Step 4: If the initial hypothesis is not proved (H0). In the case of a standard receiver, it means that the satellite is invisible. However, for a smart acquisition, a second possibility is considered. This is the above mentioned main problem of SDR in acquisition when P1 and P2 are correspond to the authentic and spoofing signal with about close signal amplitudes. This can be distinguished among another hypothesis where the Sub1 function is rerun on the remained signal. Then, the P2 / P3 ratio is compared with the acquisition threshold; a small ratio means that they are close to each other and belong to the noise signal and this PRN is actually invisible (H0H0). Otherwise, a new peak is identified (H0H1). The next step dedicates to determine whether P1 is authentic or P2.

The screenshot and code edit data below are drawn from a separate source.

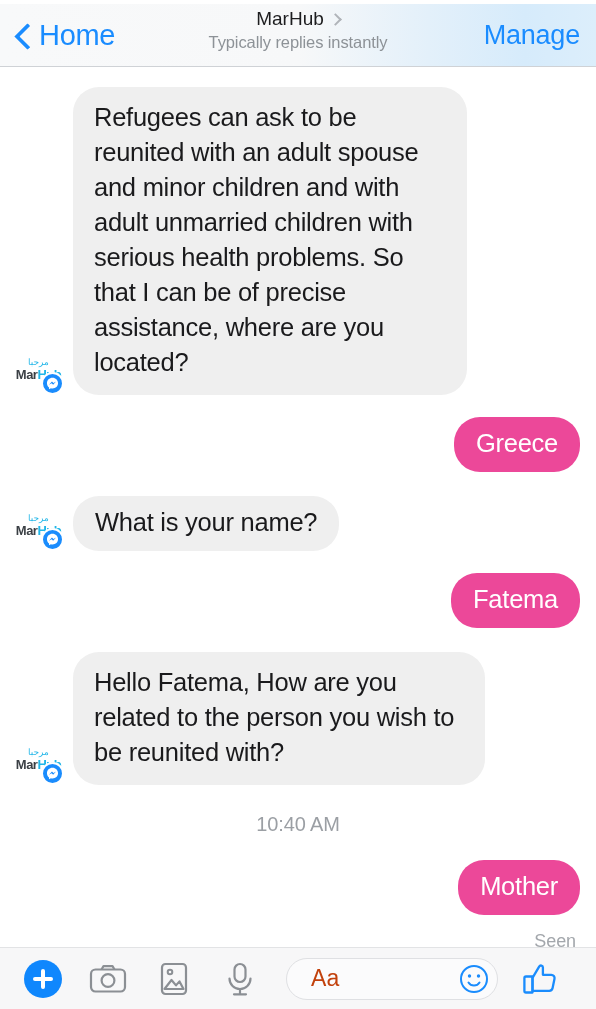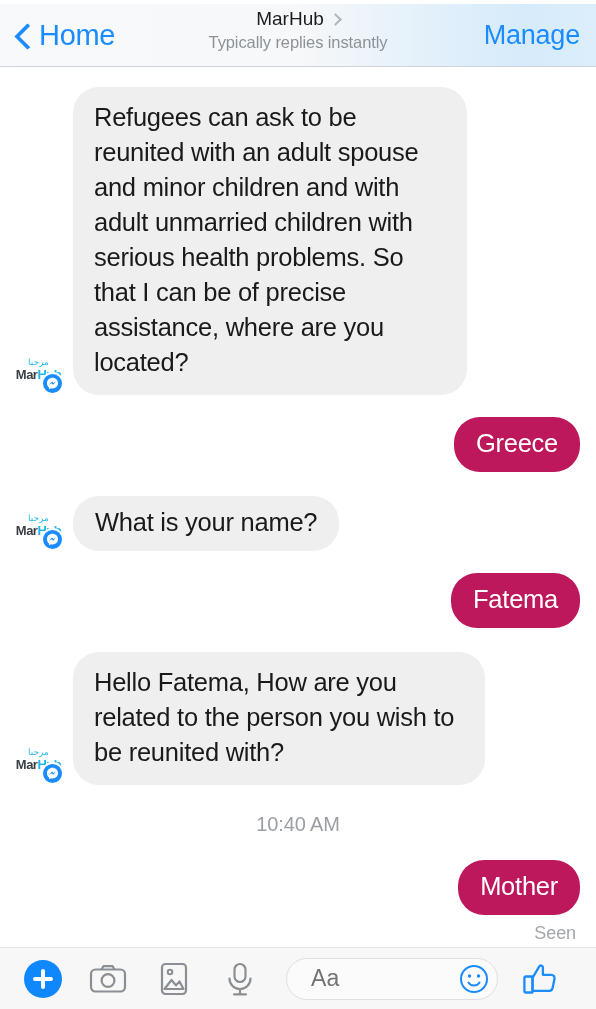"Greece" .bubble.blue { background: #be185d -> #ec4899 }
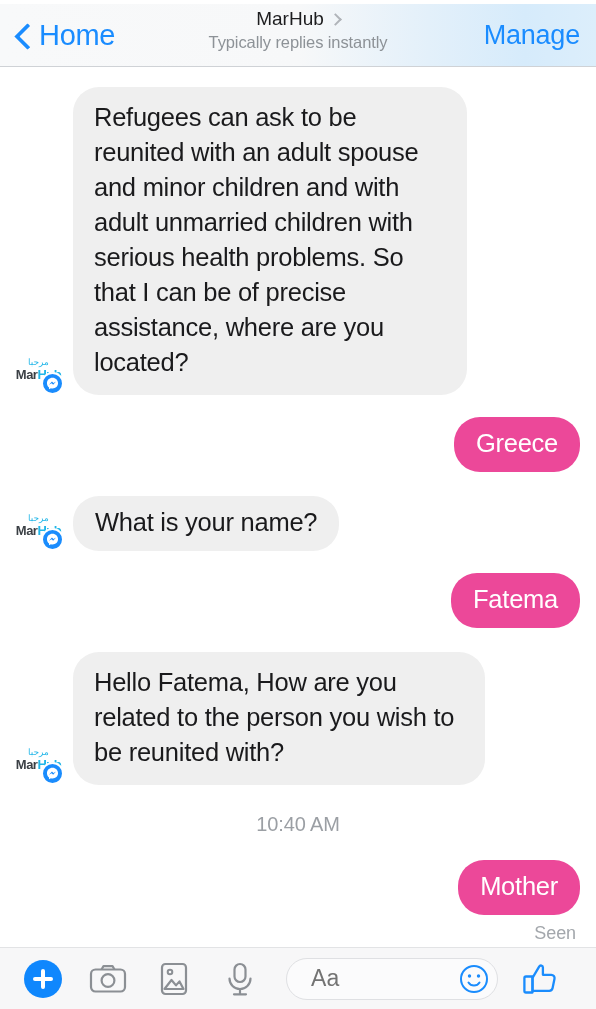"Seen" .seen { margin-top: none -> 8px }
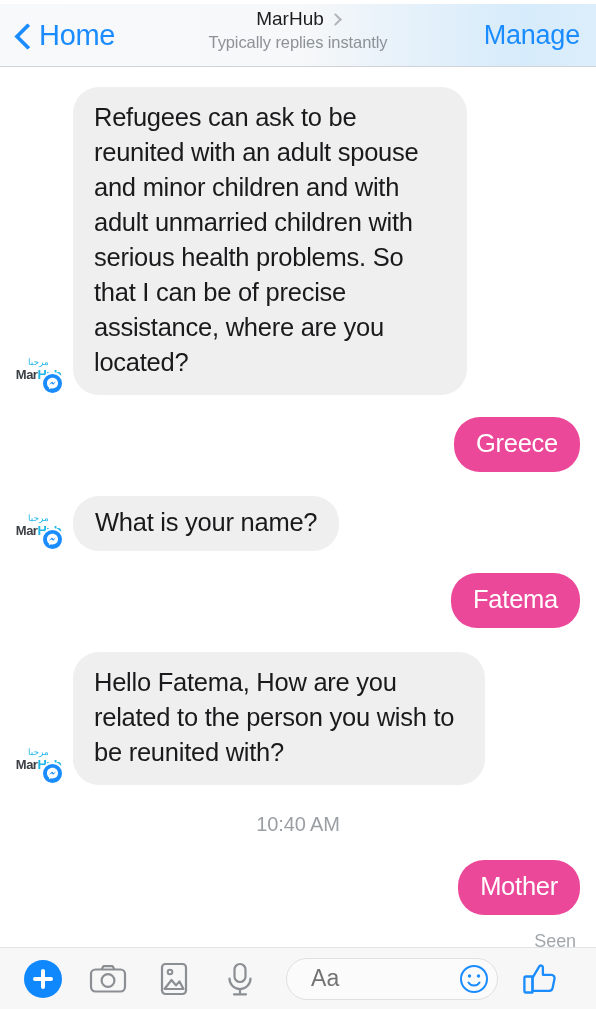"Aa" .input-aa { color: #737373 -> #c2410c }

Step 5: The spoofing signal is usually higher than the authentic signal, but not always. Moreover, at the initial stage of the synchronous intermediate spoofing α is less than one. Generally, separation of spoofing and authentic close peaks is an essential challenge in the spoofing field. In this research the authors have solved this problem by concentrating on the effect of AGC gain (β). In is obvious that high power spoofing signal (α > 1) needs smaller β. Since β in the Eq. (5), is also applied to noise, the noise level in case of α > 1 is lower than the case of α < 1; Referring to (Jafarnia, 2013) β can be extracted from IF signal as the filter.
According to these points, selecting an appropriate threshold for β, the range of α value can be estimated. In the other words, if β > β trh, then α < 1 and P2 indicates an authentic peak; otherwise, the P1 will be considered as the authentic peak.
Qualitative analysis of this decision-making pattern is demonstrated in Fig. 3. The probability of decision-making error is presented in three decision rules: (1) higher peak related to authentic signal, (2) higher peak related to spoofing signal, and (3) the proposed model. It can be observed that in the case of the correct estimation of the threshold, the cumulative error of the proposed algorithm is considerably lower.